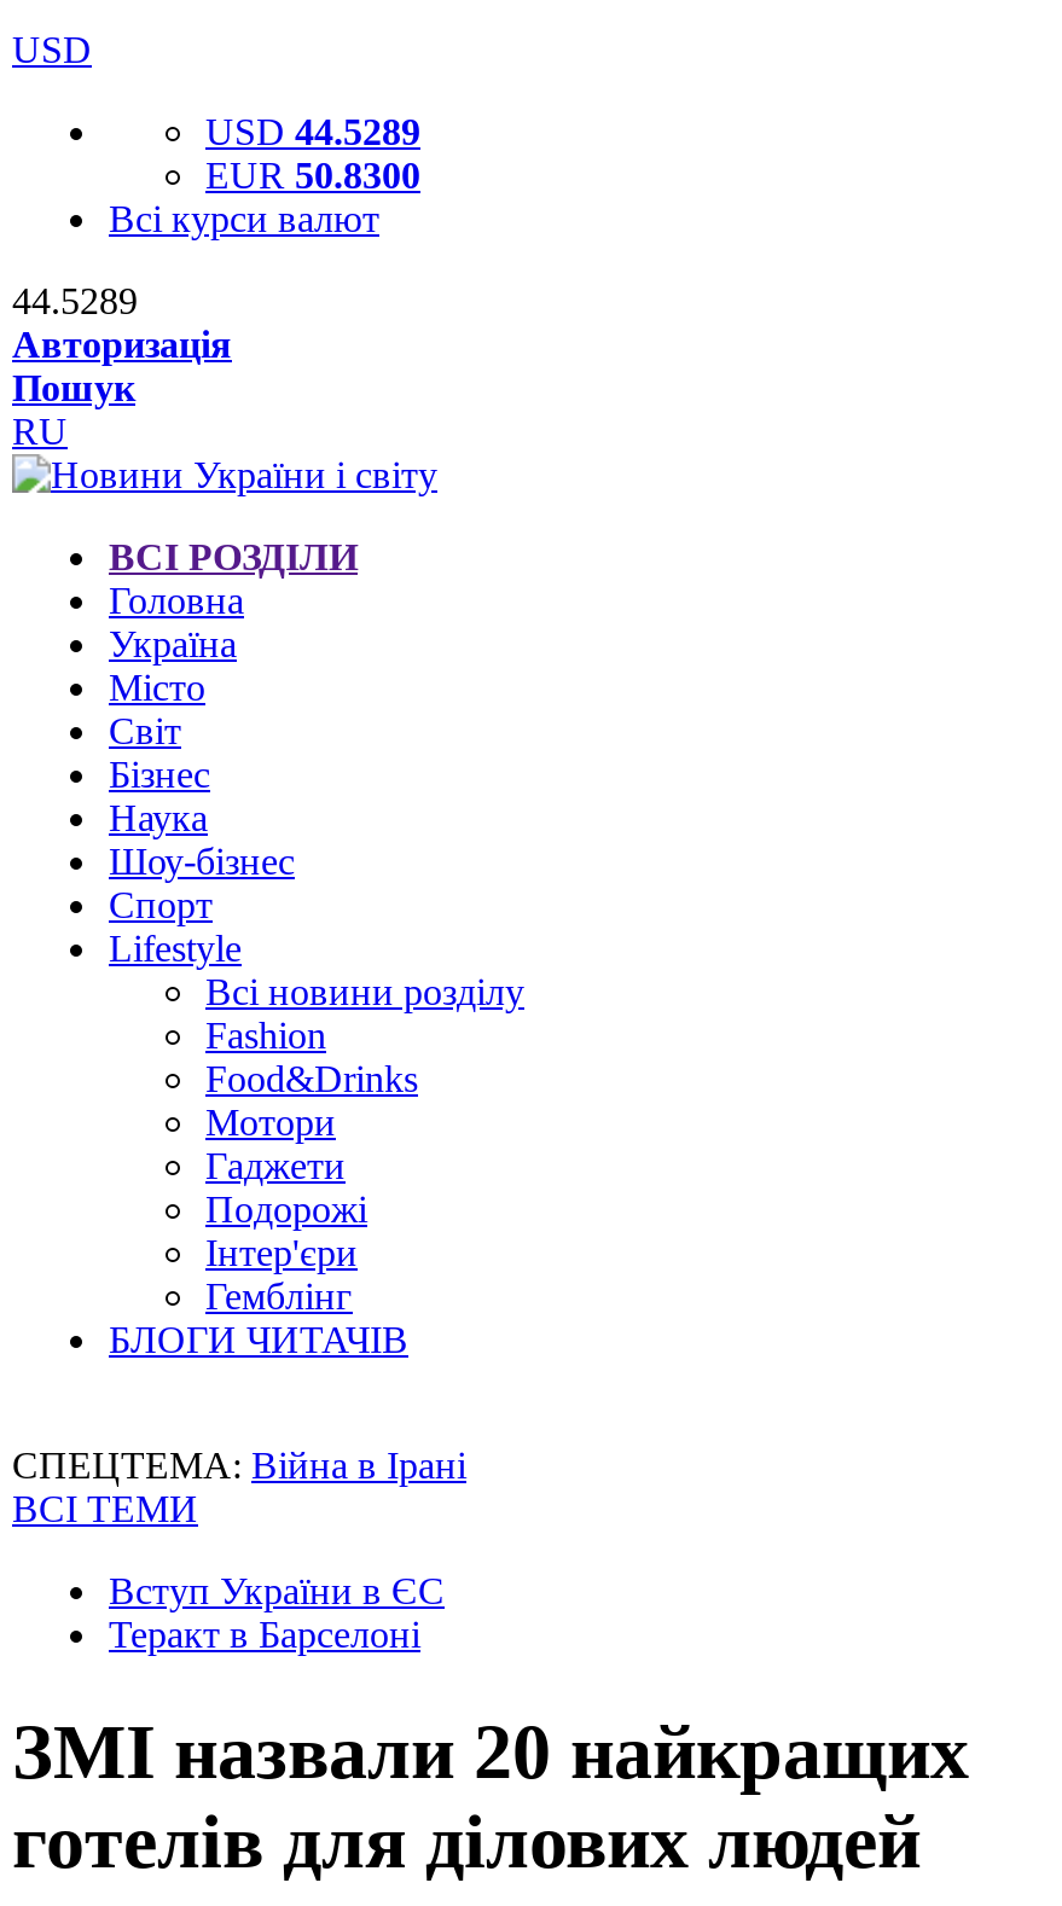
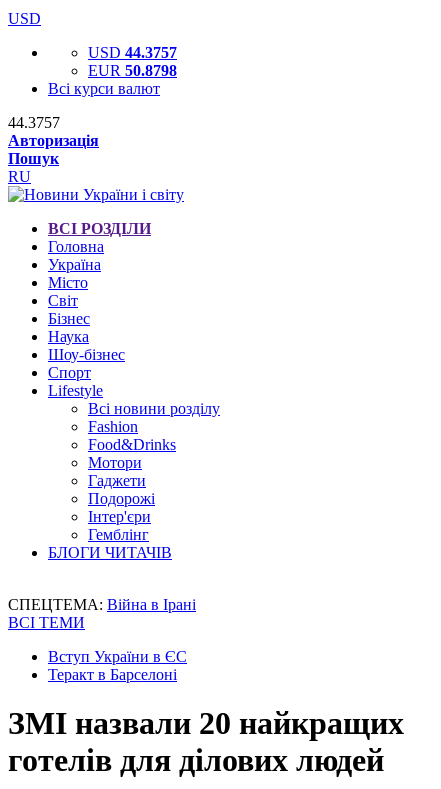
[205,111,420,152] USD 44.5289 -> [88,44,177,61] USD 44.3757
[205,155,420,196] EUR 50.8300 -> [88,62,177,79] EUR 50.8798
[12,280,138,321] 44.5289 -> [8,114,60,131] 44.3757

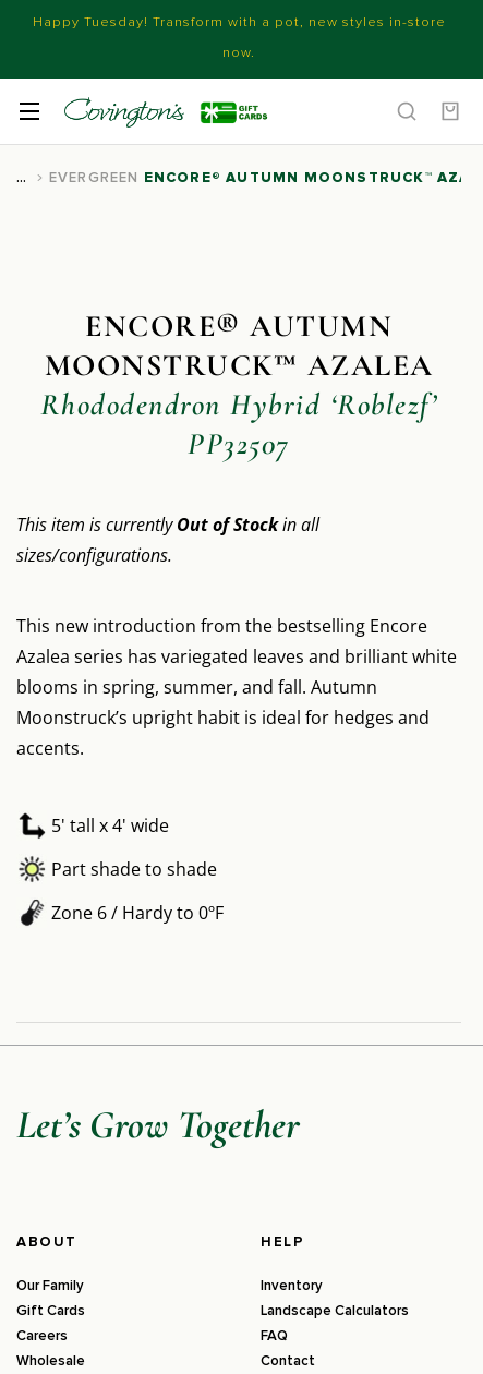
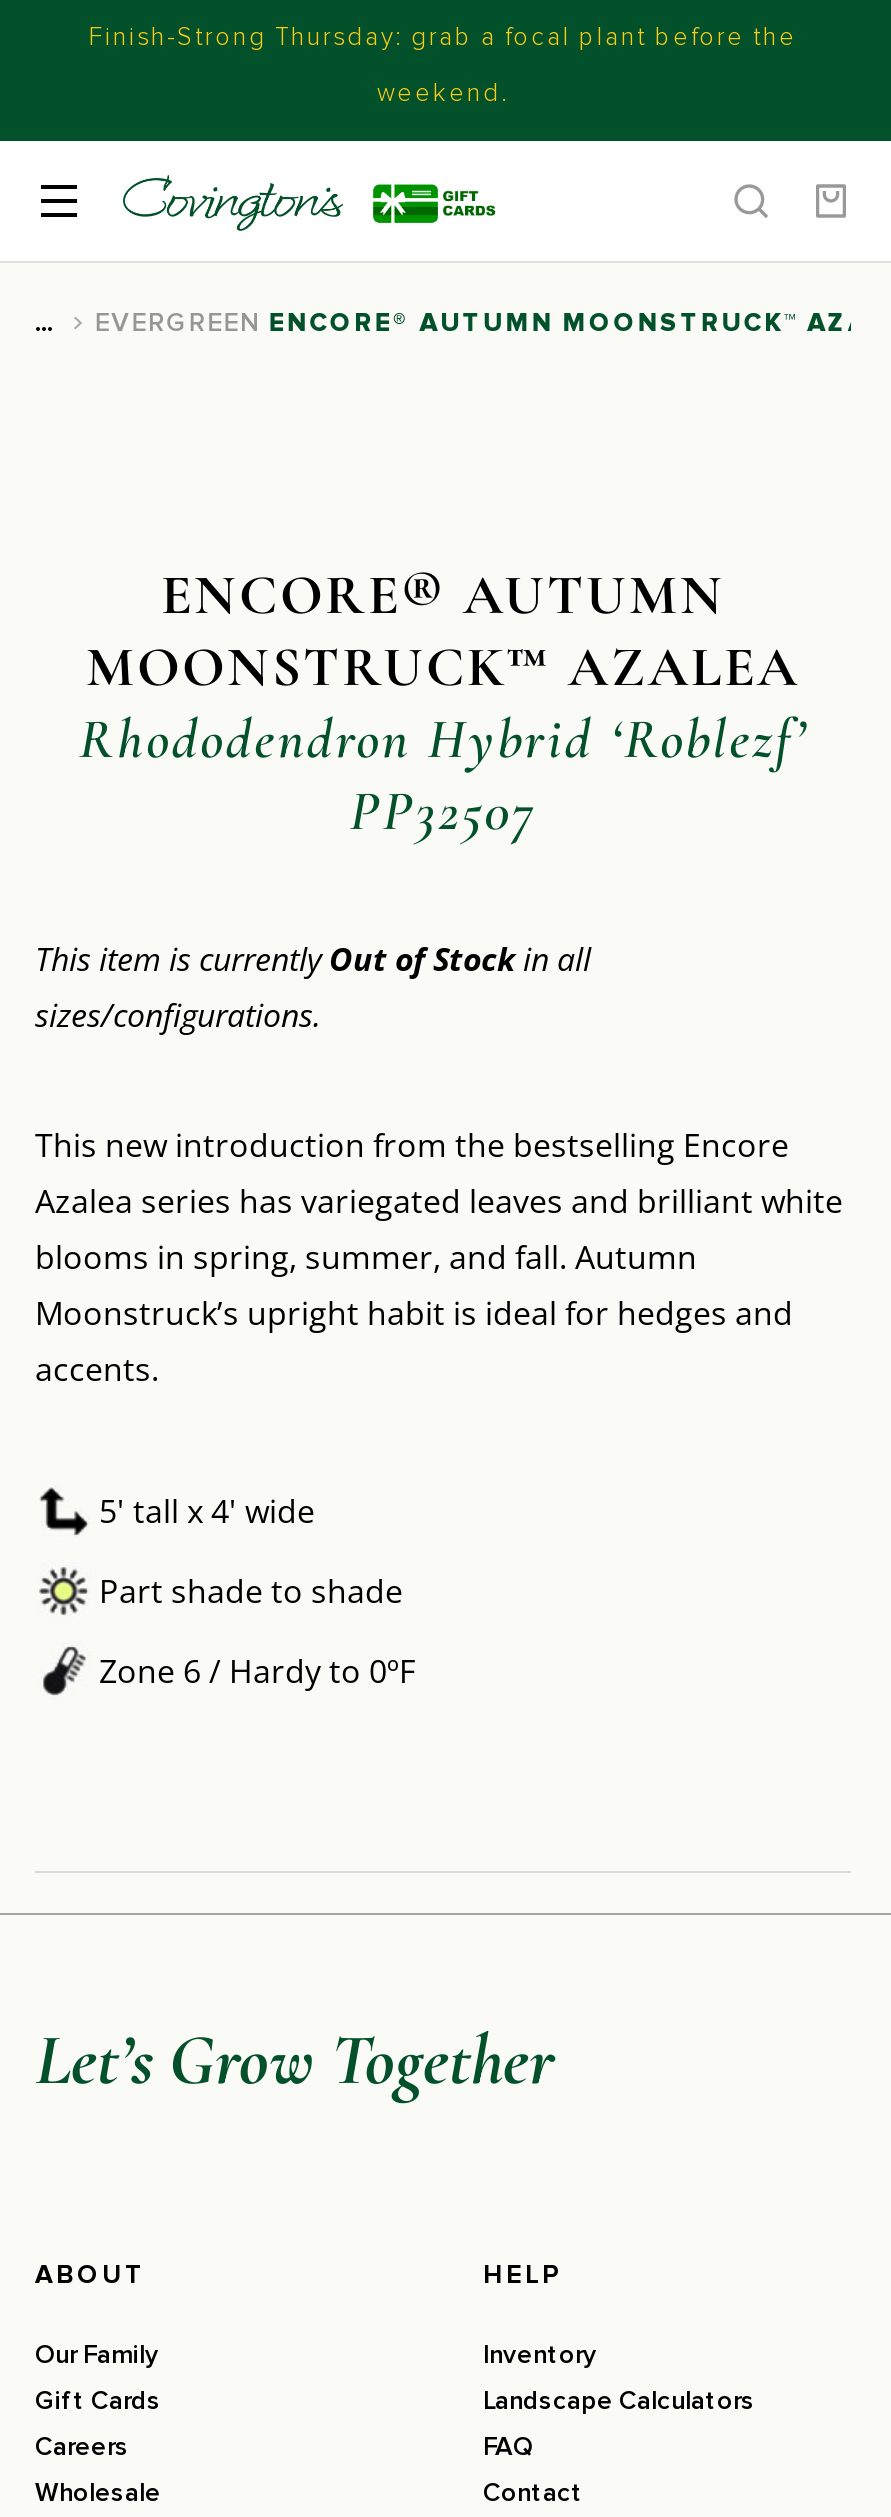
[32,13,445,31] Happy Tuesday! Transform with a pot, new styles in-store -> [89,21,797,53] Finish-Strong Thursday: grab a focal plant before the
[222,44,255,61] now. -> [377,77,509,109] weekend.

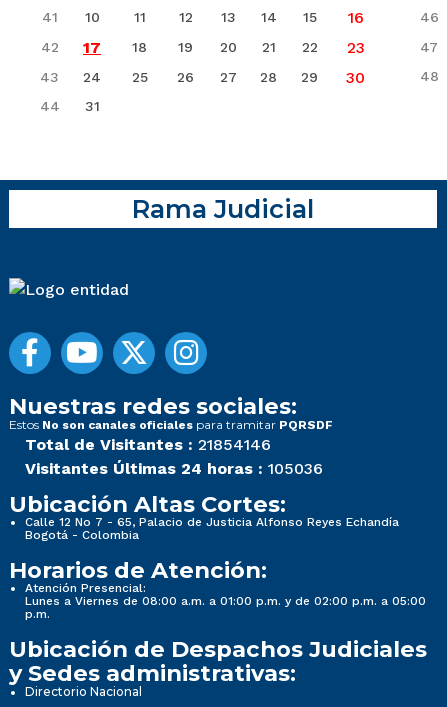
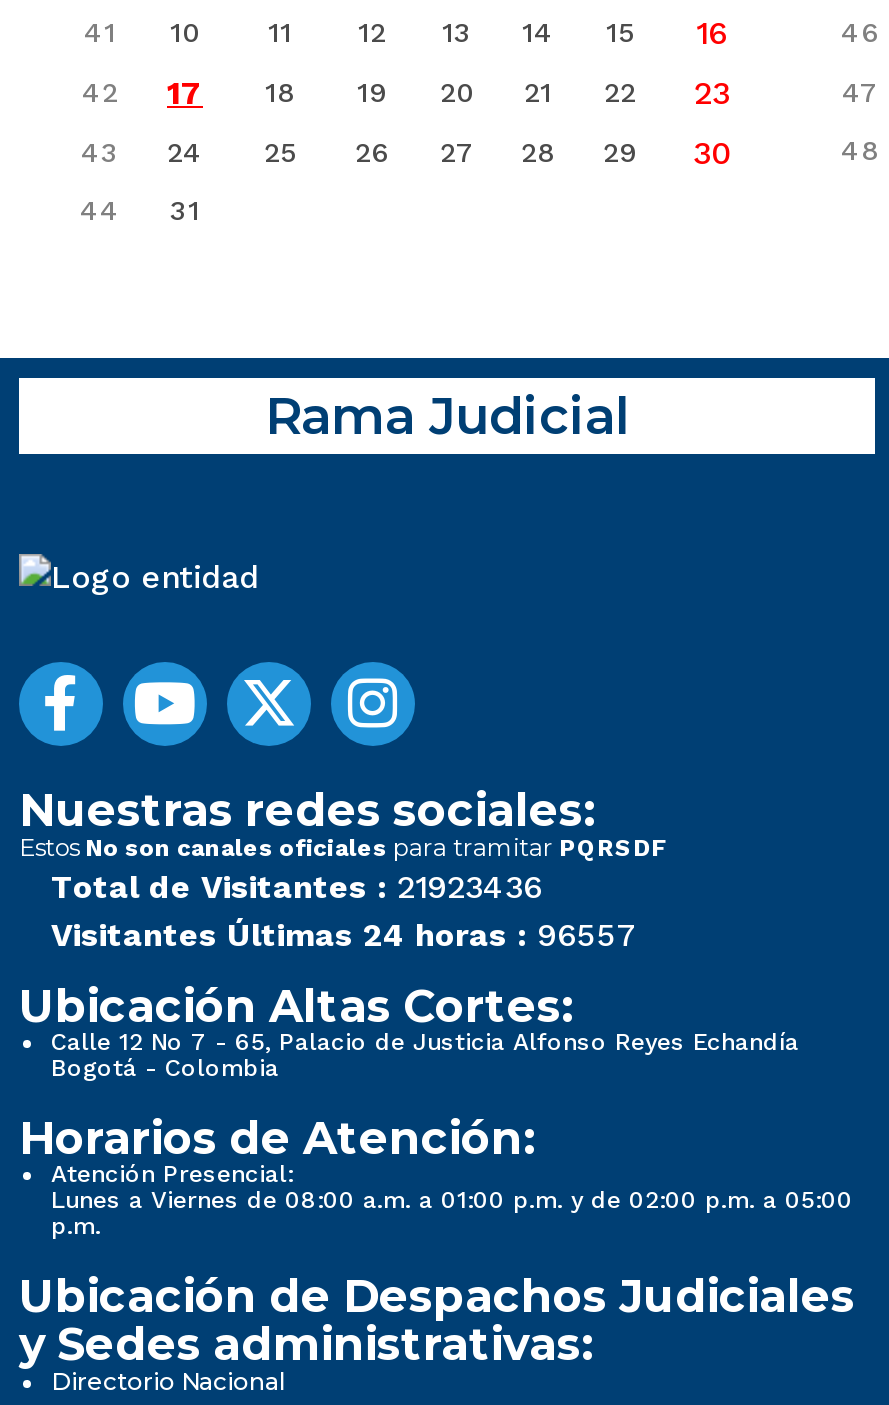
[25,435,271,454] Total de Visitantes : 21854146 -> [51,867,543,905] Total de Visitantes : 21923436
[25,459,323,478] Visitantes Últimas 24 horas : 105036 -> [51,915,637,953] Visitantes Últimas 24 horas : 96557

....

* Task goal *
Take the lines from the one containing "[12,280,138,321] 44.5289 ->" through the final line of the listing above and print them exactly, including both ends but no pictures.

* Written response *
[12,280,138,321] 44.5289 -> [8,114,60,131] 44.3757

[32,13,445,31] Happy Tuesday! Transform with a pot, new styles in-store -> [89,21,797,53] Finish-Strong Thursday: grab a focal plant before the
[222,44,255,61] now. -> [377,77,509,109] weekend.

[25,435,271,454] Total de Visitantes : 21854146 -> [51,867,543,905] Total de Visitantes : 21923436
[25,459,323,478] Visitantes Últimas 24 horas : 105036 -> [51,915,637,953] Visitantes Últimas 24 horas : 96557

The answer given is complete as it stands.